Post by robriot on Feb 19, 2022 10:40:08 GMT -5
“We’re a bad team. We’re the worst fucking team.”
The words are Donzig's, but they're spoken by Rob Riot, and they're spoken in a mocking tone. Riot isn't sat beneath a naked lightbulb in his promo room today. He's sat on the back porch of his English countryside manor, wearing his tweed and corduroy, tilted back in a rocking chair. Rain lashes down around the edges of the porch. Storm Eunice is lashing Great Britain. Rob Riot doesn't care. He's not looking at the weather. He's looking at a large, leather-bound book in his hands, which he holds up so the camera can see the cover.
There’s a picture of The Empire on the front of the book along with the title “Reasons we’re going to lose, by Donzig.” It’s all tastefully embossed into the leather. With a snort of derision, the Riot Star glances into the camera and shakes his head before he continues to read aloud.
“If Frank was in trouble, you would risk a win to save him. Rob, we never would.” “We’re not a brotherhood. We’re not friends.” “I have a mind of metal and wheels.”
Riot snaps the book shut and tosses it aside, leaving it to bounce across the porch and quickly become soaked by the rain. He clasps his hands together and leans the rocking chair forward.
“What’s the point of me being here, Donzig, if you’re going to do my job for me? We’ve got a fight to sell. At least try to make the fans believe you stand a chance.
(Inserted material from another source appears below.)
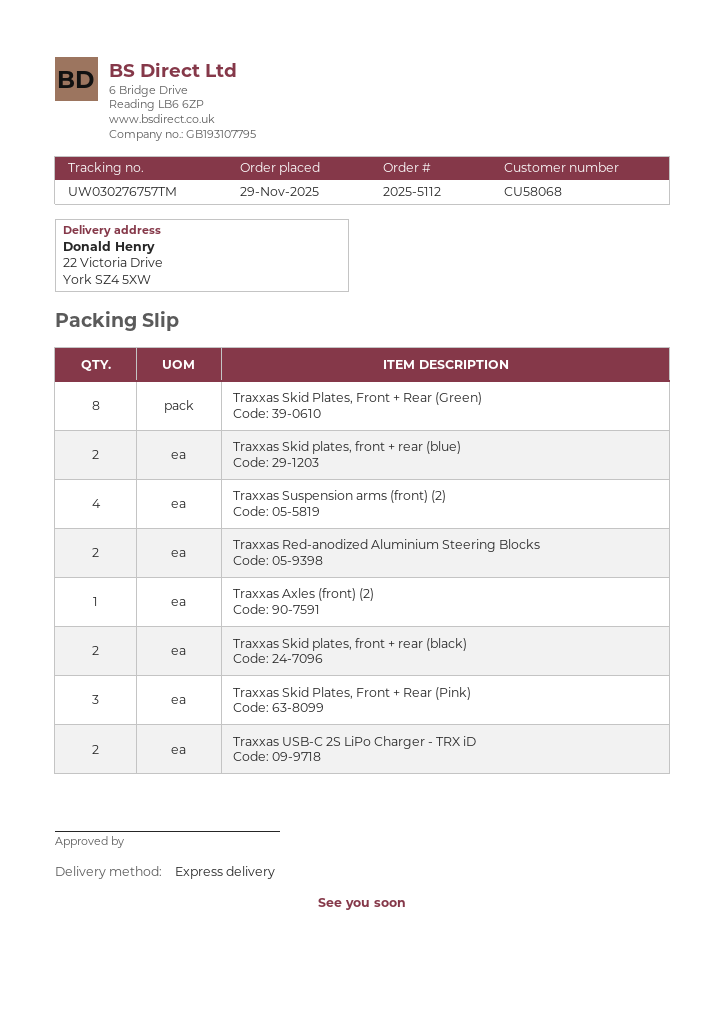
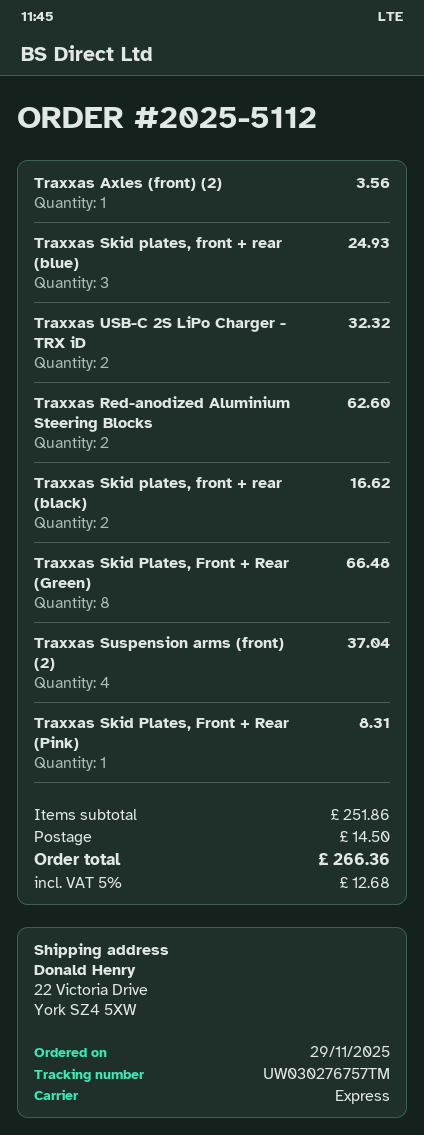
Traxxas Skid plates, front + rear (blue): 2 -> 3
Traxxas Skid Plates, Front + Rear (Pink): 3 -> 1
We both know the Empire is the worst fucking team in the pro wrestling business, but you’re not supposed to tell them….”
When he says "them," he points off-screen as if indicating an unseen audience.
"...that. You lack friendship. You lack brotherhood. You wouldn't risk a damn thing for each other because you don't even get along. Great, so when I've filleted you, and I'm thinking it might be time to wrap things up and pin you, Steve Absent and Dickless are going to stand around doing nothing about it? Fantastic. Thanks for the tip. As for having "a mind of metal and wheels?" Why not just go the whole hog and tell me that your brain is in a wheelchair? Seriously, you just used up a valuable chunk of TV time telling me why you and your boys are going to lose. I don't know what kind of vibe you were going for, Donny, but it was sad. It was pathetic. Here's what I took away from it, wheelchair brain. Point one."
Deciding that Donzig’s comprehension might be enhanced by visual aids, Riot lifts a finger to indicate “one.”
"You're going to win because you, quote-unquote 'beat ass.' What you do in your spare time is frankly none of my concern, but I really don't see how that's going to help. Two."
Another finger comes up.
"I should be fearful of your skills as a strategist because you can play chess. Or, as it seems, you can't play chess. See, I don't know how this escaped your attention, but you were playing against yourself, and you still didn't know what to do with the knight. Sorry, Donny, but if you're not sure how to outwit yourself at chess, I'm not going to waste my time worrying about whether or not we've walked into a Donzig masterplan. Three."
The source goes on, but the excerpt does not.